Few people are certain of the actual size of the global derivatives marketplace because so many of the derivatives may be kept off of a bank’s accounting books and not published. Some people claim a low of $1,000 trillion for derivatives while others claim that the true number may be closer to $3,000 or on pace to reach possibly $4,000 trillion within a few years.

Let’s compare the size of derivatives with other asset categories to better understand how massive derivatives are these days whether they’re $1,000, $2,000, $3,000, or almost $4,000 trillion dollars: 

As of October 2022:
Global Derivatives: $1,000 to $3,000+ trillion
Forex* (Foreign Exchange Currency Market): $1,934 trillion
US bond market cap: $46 trillion
US stock market cap: $40.5 trillion (as of 12/31/22)
All US mortgage debt combined: $18.7 trillion
* “Turnover in global foreign exchange (FX) markets reached $7.5 trillion per day in April 2022, a volume that is 30 times greater than daily global GDP.” – Bank for International Settlements

The Federal Reserve and US Treasury announced multiple bailout plans last week like the new Bank Term Funding Program (BTFP) program, which seems to be an updated version of TARP (Troubled Asset Relief Program) that was used to bail out financial institutions in 2008 starting with $700 billion. Short term, this may be positive news to protect consumers' deposits, struggling banks, and other financial institutions. Long term, our budget deficit will just keep growing and compounding.
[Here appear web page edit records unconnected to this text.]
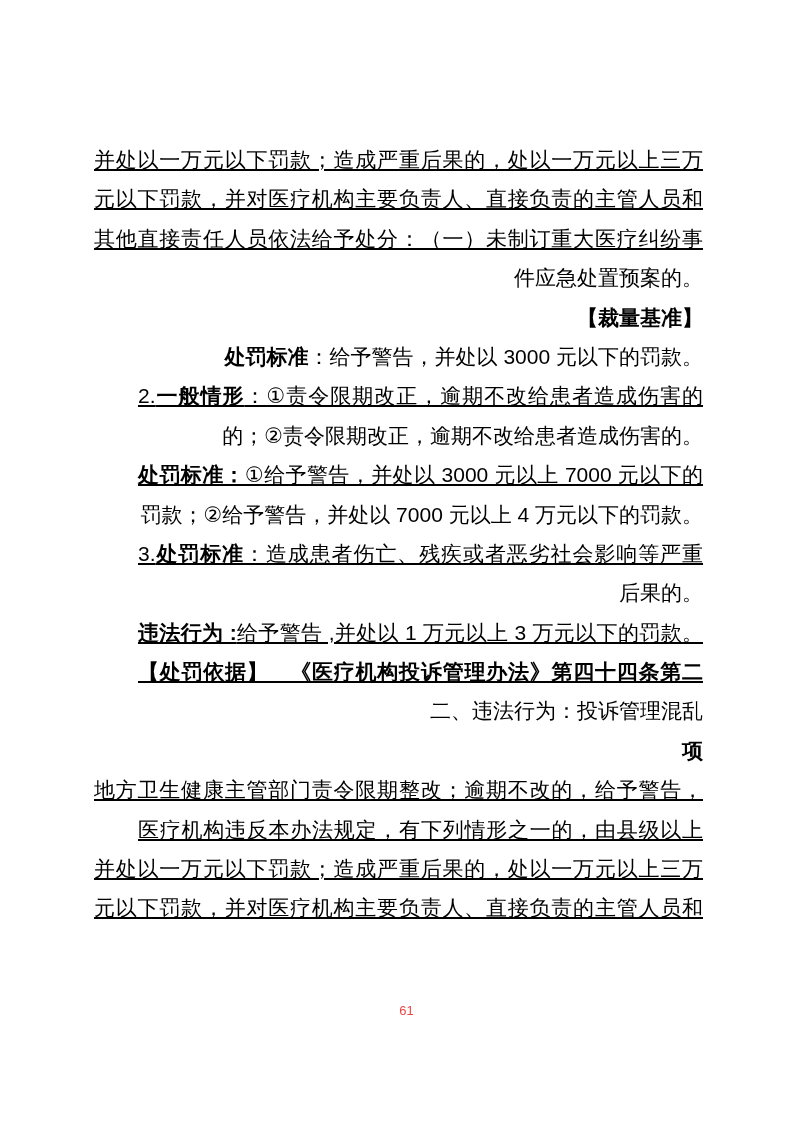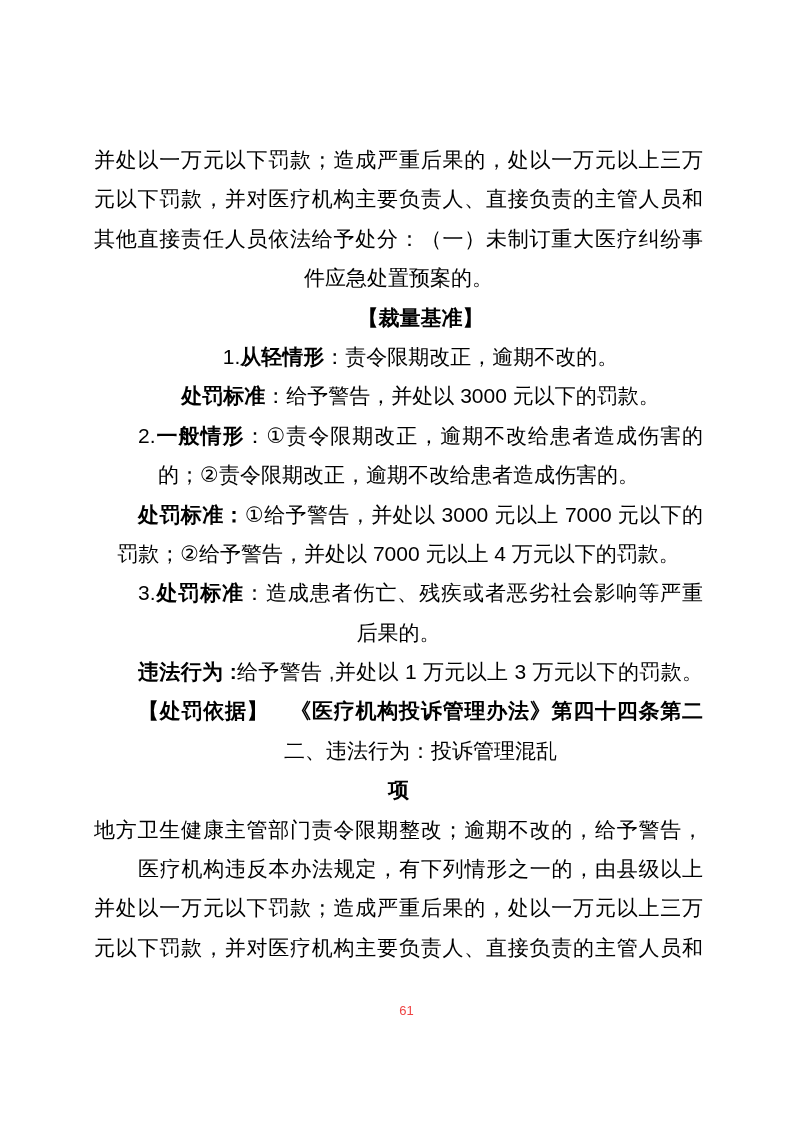"并处以一万元以下罚款；造成严重后果的，处以一万元以上三万" .line.fill { text-decoration: none -> underline }
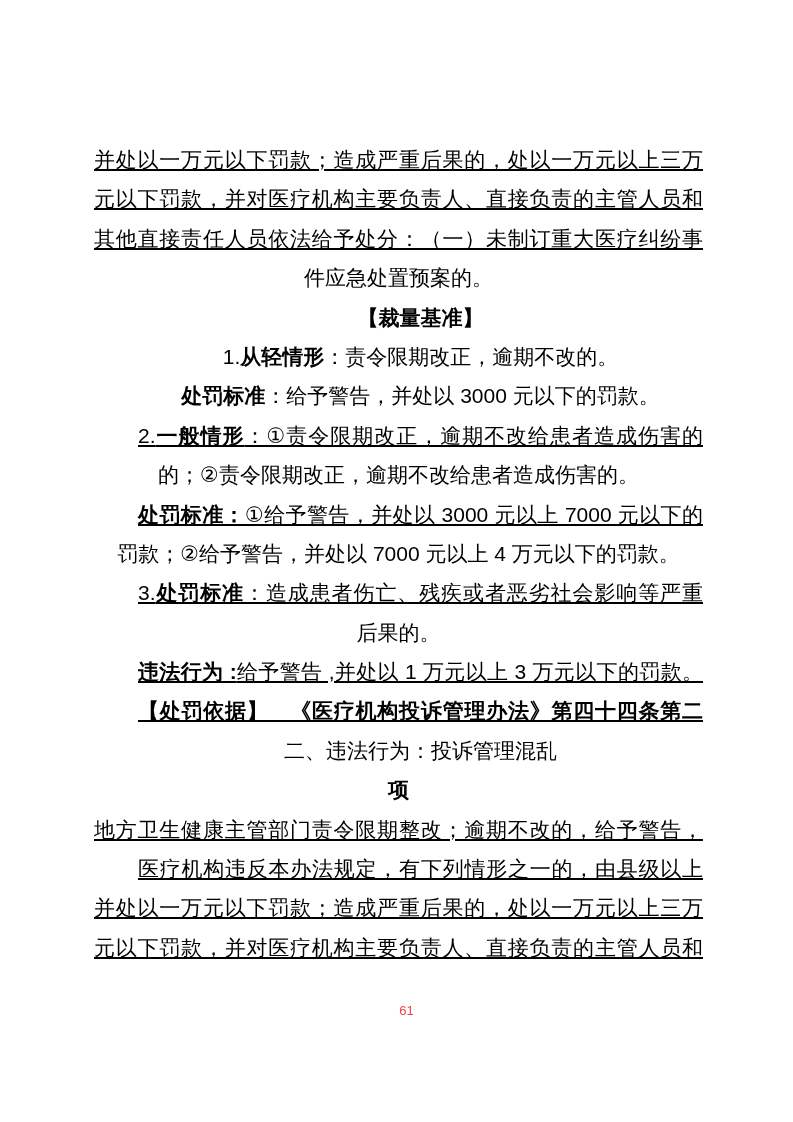"件应急处置预案的。" .line { text-align: center -> right }
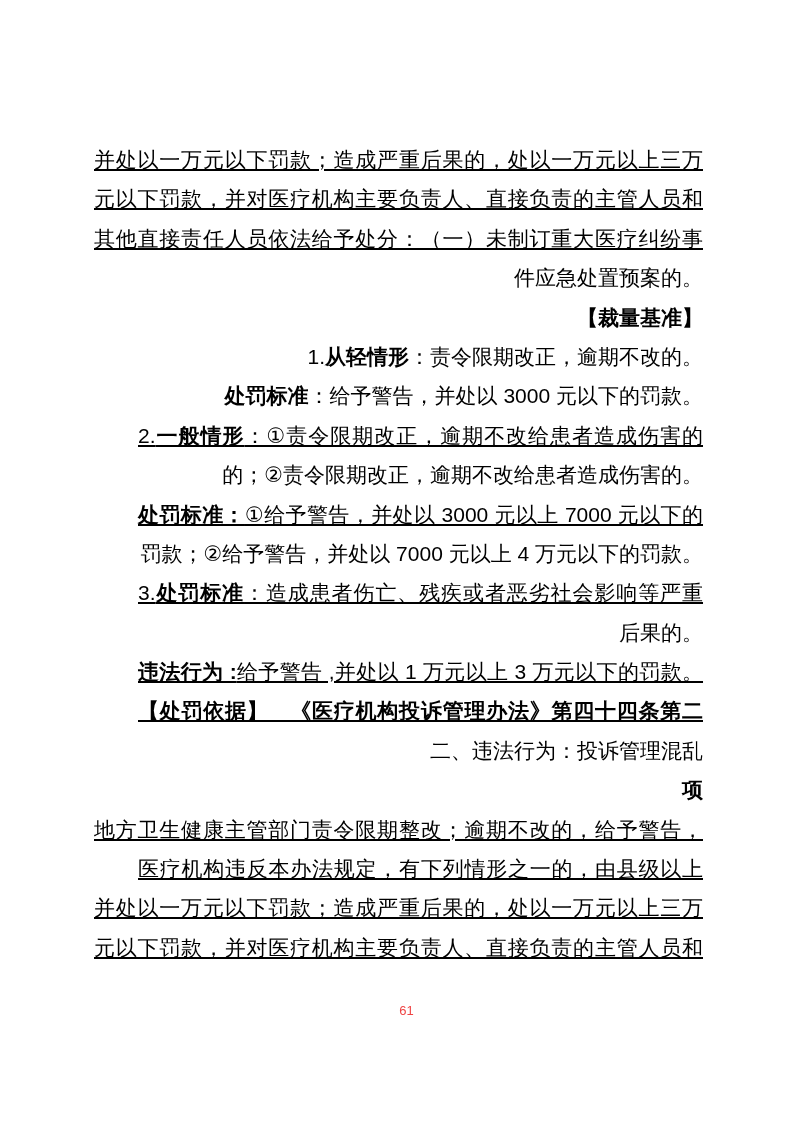"1.从轻情形：责令限期改正，逾期不改的。" div.line { html: <div><span>1.</span><span>从轻情形</span><span>：责令限期改正，逾期不改的。</span></div> -> none }
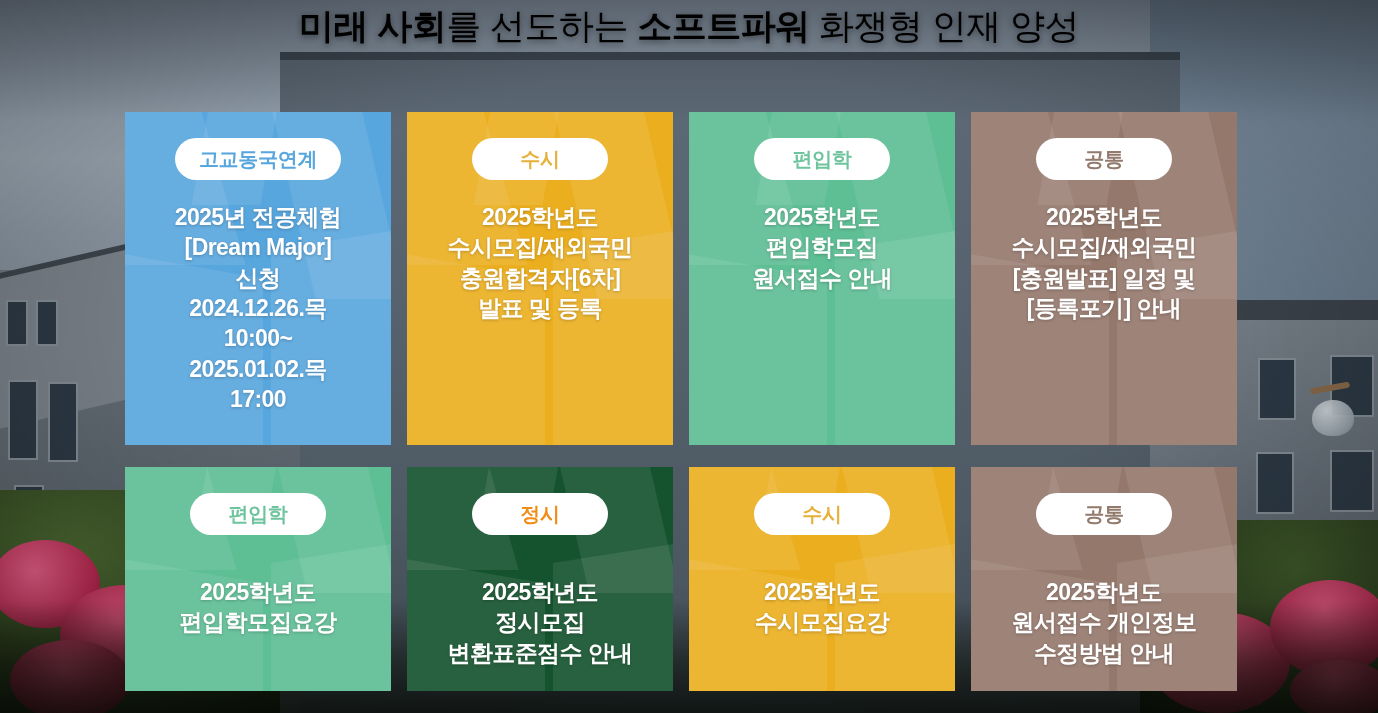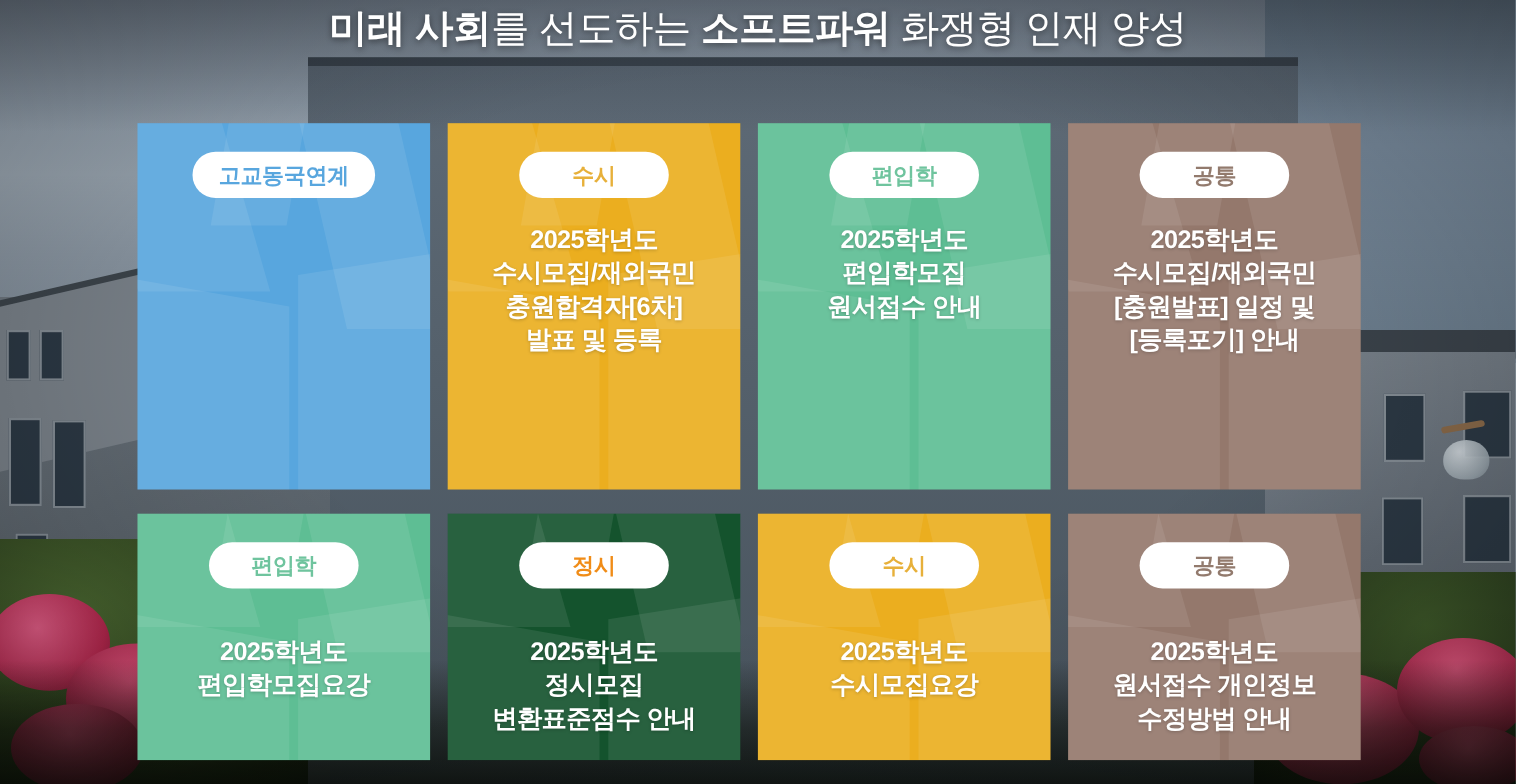"미래 사회를 선도하는 소프트파워 화쟁형" .headline { color: #ffffff -> #000000 }
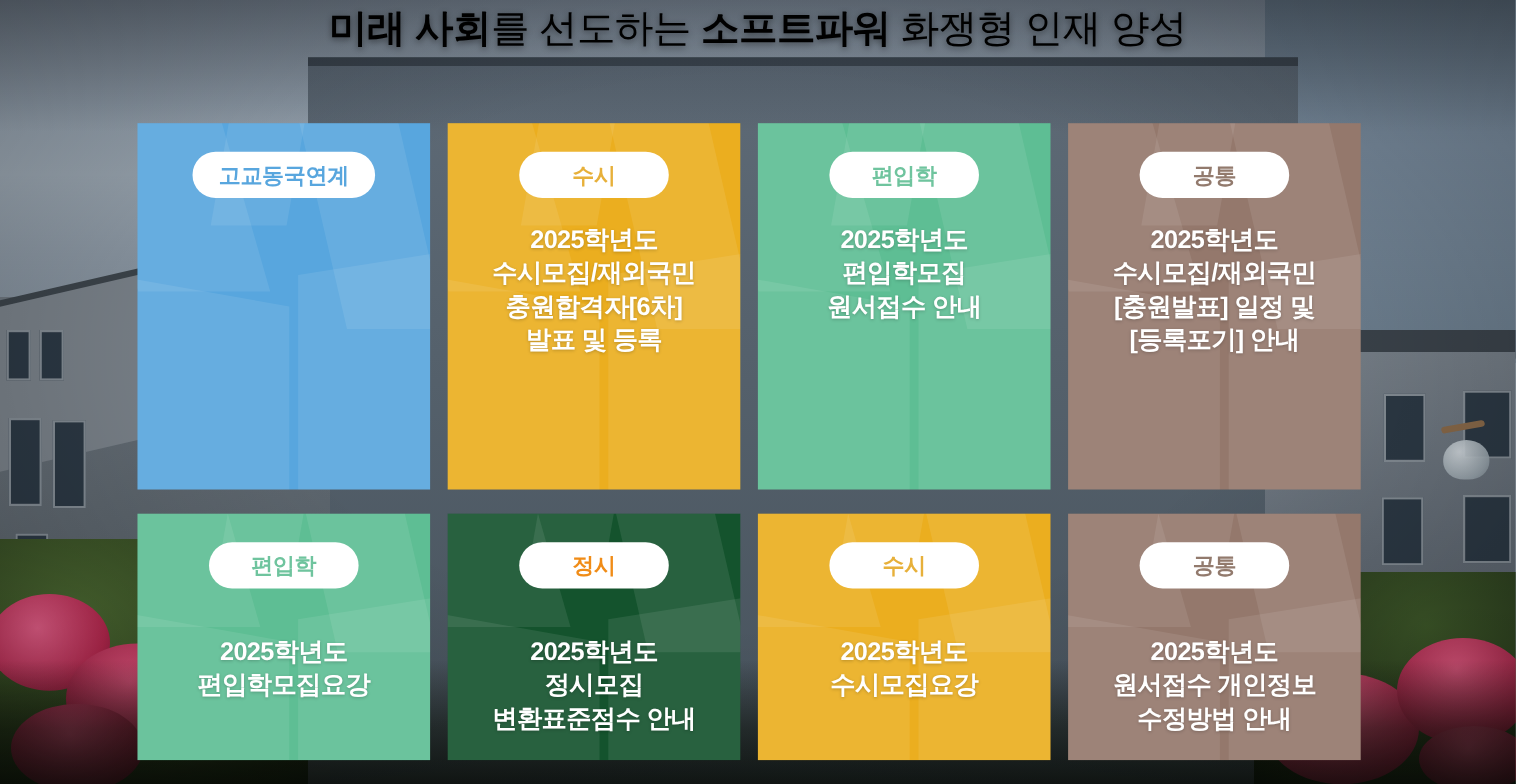"2025년 전공체험" div.card-body { html: none -> <div>2025년 전공체험 [Dream Major] 신청 2024.12.26.목 10:00~ 2025.01.02.목 17:00</div> }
In just five business days between Monday, March 13 and Friday, March 17, 2023, the Federal Reserve threw more than $300 billion dollars to their member banks partly by way of their Discount Window to boost bank’s rapidly declining short-term liquidity needs. It’s believed to be the most bailout money ever shared by the Federal Reserve with member banks within the same week.

By March 19th, Credit Suisse was gobbled up for a fraction of its recent peak high value by UBS while bondholders were wiped out down to zero in a massive hybrid bail-in and bailout deal combined. Some analysts say that the true purchase price paid for Credit Suisse was $3.2 billion while others claim that the actual purchase price was akin to more than – $12 billion dollars. Credit Suisse was highly leveraged with derivatives, so it was made a priority by government agencies to save. The new UBS/Credit Suisse merged conglomerate makes them the fourth largest commercial real estate lender in the world.

The potential good news for real estate investors is that the Federal Reserve may soon be forced to either stop raising rates or pivot and enact rate cuts again while boosting Quantitative Easing to shore up real estate, stock, bond, and mortgage prices in an attempt to prevent asset deflation. Additionally, small to large banks may start selling off prime residential and commercial property assets at a fraction of their market value like they did during the Savings and Loan Crisis. There will likely be tremendous buying opportunities for patient real estate investors who clearly see the bargain deals. If so, it should be akin to a slam dunk for victorious investors to make profits and create generational wealth gains!